Ook bij dit werk is een historische gebeurtenis aanleiding en stof geweest. In 1571 woonde in Gouda de brave molenaar Geerlof Thymens en zijn lieve dochtertje Barbara, die het, mede door het feit, dat zij tot het nieuwe geloof bekeerd waren, binnen deze veste lang niet gemakkelijk hadden. Door toedoen van het kwade buurwijf Catrijn en den wellustigen baljuw Govert van Mijle wordt de arme Barbara zelfs van Hekserij beschuldigd en het zou treurig met haar afgeloopen zijn, wanneer niet op het laatste oogenblik van het proces jonkheer van Montfoort, die Barbara hartelijk liefheeft, met een geuzenvend[xx] de stad binnengevallen was en haar gered had. Dan worden alle slechterikken gestraft en Barbara en de jonker vieren hun verlovingsfeest.

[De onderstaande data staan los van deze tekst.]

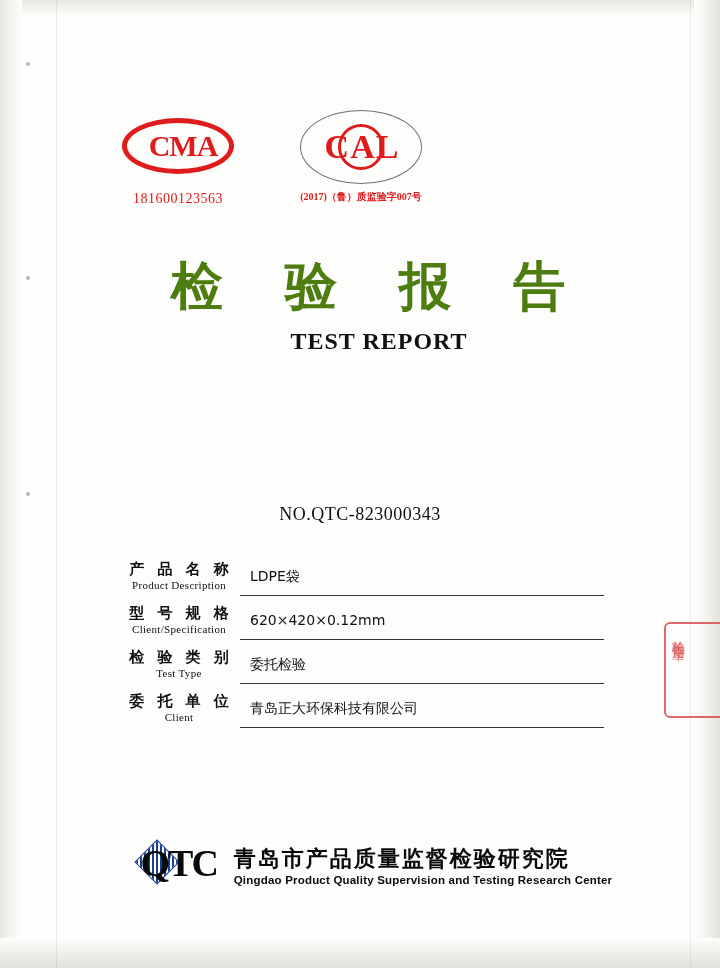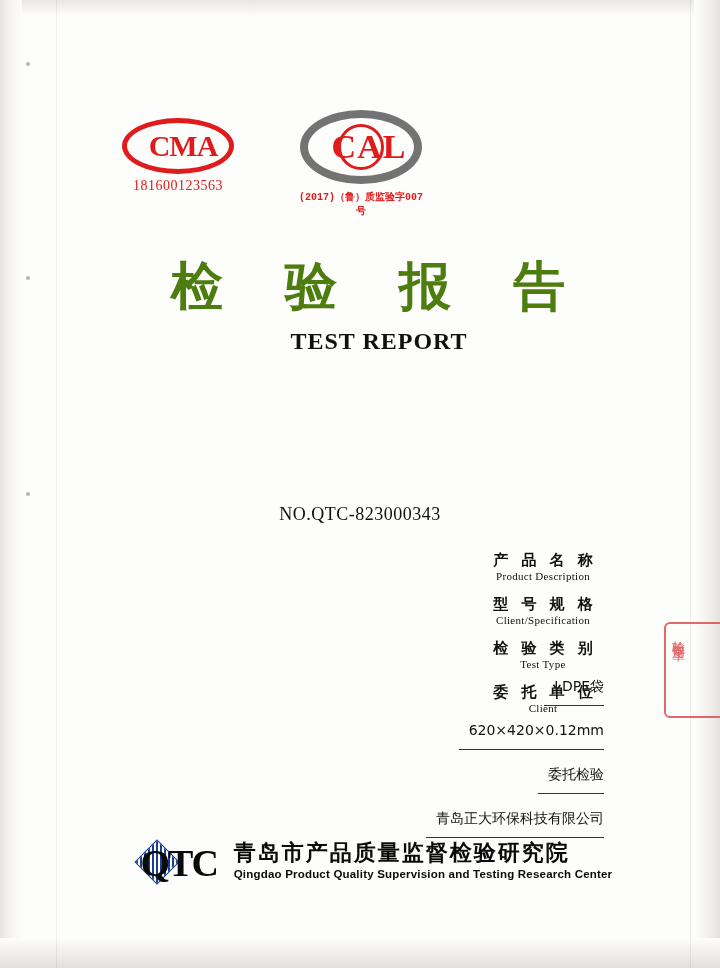--- a/index.html
+++ b/index.html
@@ -115,7 +115,7 @@
   .cal-ellipse {
     width: 122px;
     height: 74px;
-    border: 8px solid #737373;
+    border: 1px solid #737373;
     border-radius: 50%;
     margin: 0 auto;
     position: relative;

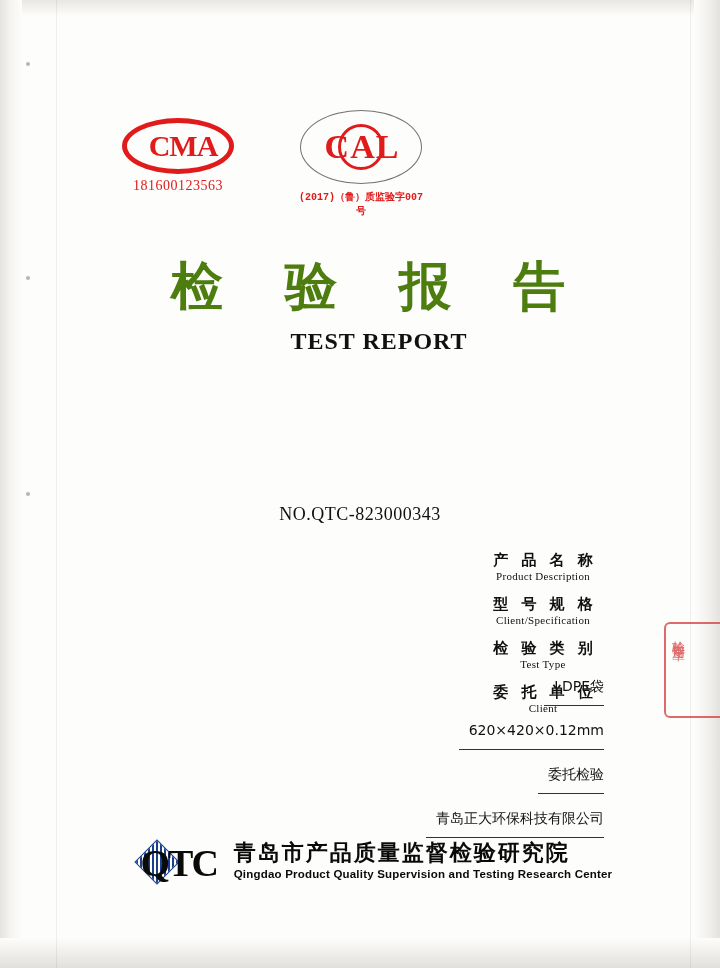--- a/index.html
+++ b/index.html
@@ -99,7 +99,7 @@
     color: #e01b1b;
   }
   .cma-number {
-    margin-top: 4px;
+    margin-top: 17px;
     font-family: "Liberation Serif", serif;
     font-size: 14px;
     color: #e01b1b;

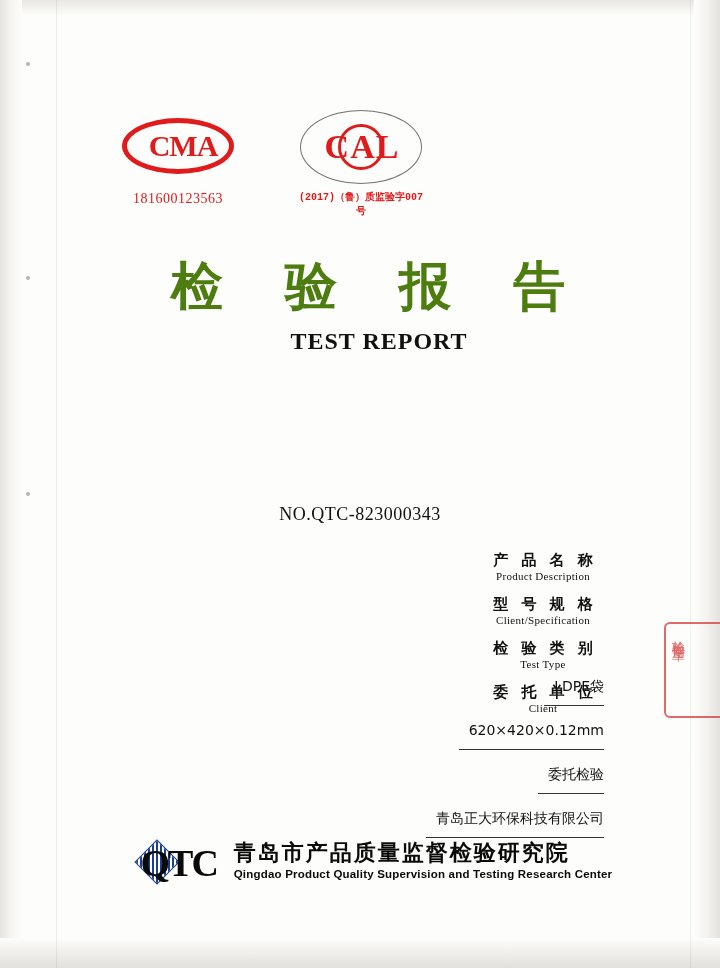--- a/index.html
+++ b/index.html
@@ -147,7 +147,7 @@
   }
   .cal-number {
     margin-top: 6px;
-    font-family: Liberation Mono, monospace;
+    font-family: Liberation Serif, serif;
     font-size: 10px;
     font-weight: bold;
     color: #e01b1b;

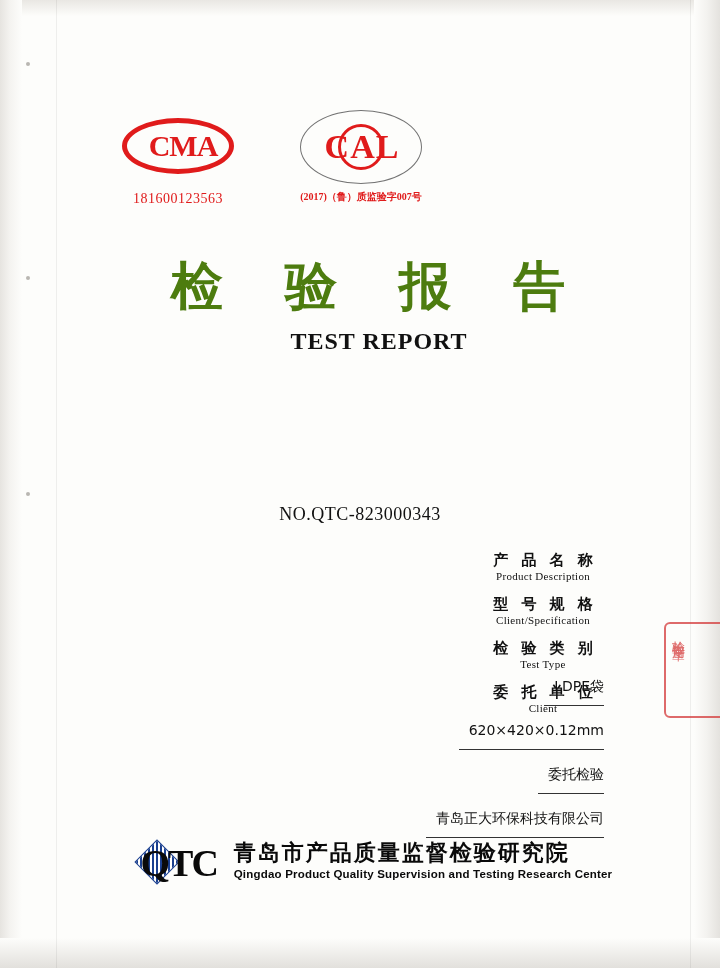--- a/index.html
+++ b/index.html
@@ -204,7 +204,6 @@
     display: flex;
     align-items: flex-end;
     height: 44px;
-    flex-direction: column;
   }
   .field-label {
     width: 122px;

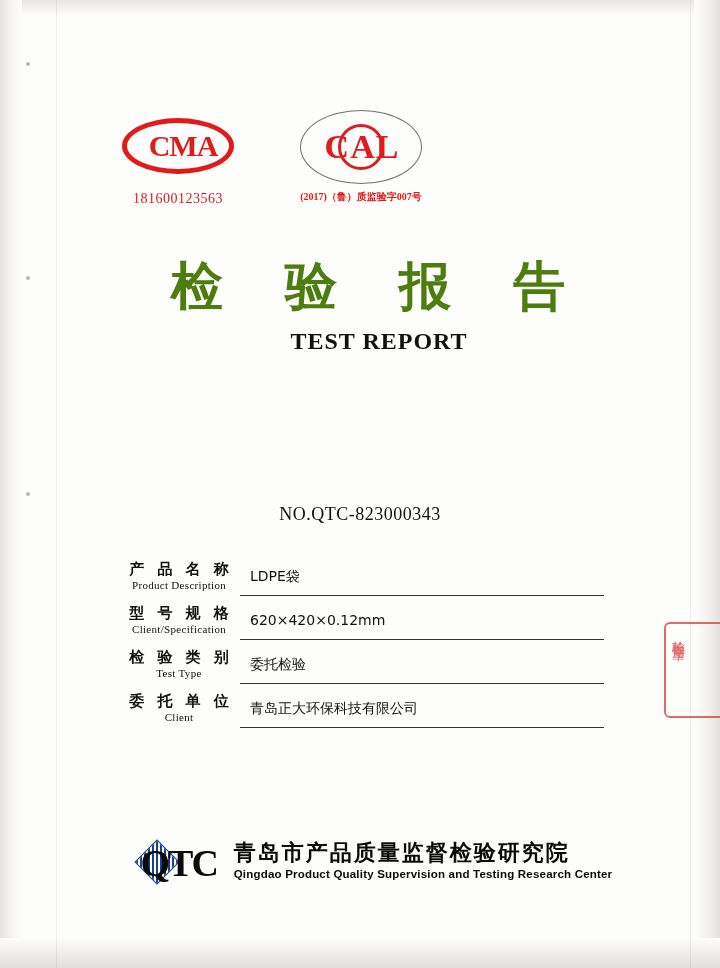--- a/index.html
+++ b/index.html
@@ -270,7 +270,7 @@
   }
   .footer-inner {
     display: flex;
-    align-items: flex-start;
+    align-items: flex-end;
     justify-content: center;
     gap: 12px;
     padding-left: 28px;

Dit is werkelijk wel een aardig boekje. De schrijver weet smakelijk en geestig te vertellen en zich bij de trant en stemming van zijn onderwerp aan te passen. Vermakelijk en raak weet hij de poorters van de stad Gouda te typeeren, waarbij hij zoo nu en dan voor een kras woord niet terugschrikt, zonder echter aan den beroemden goeden smaak afbreuk te doen. De liefhebbers van historische verhalen zullen dit boek zeker met gejuich ontvangen.

M.t.B.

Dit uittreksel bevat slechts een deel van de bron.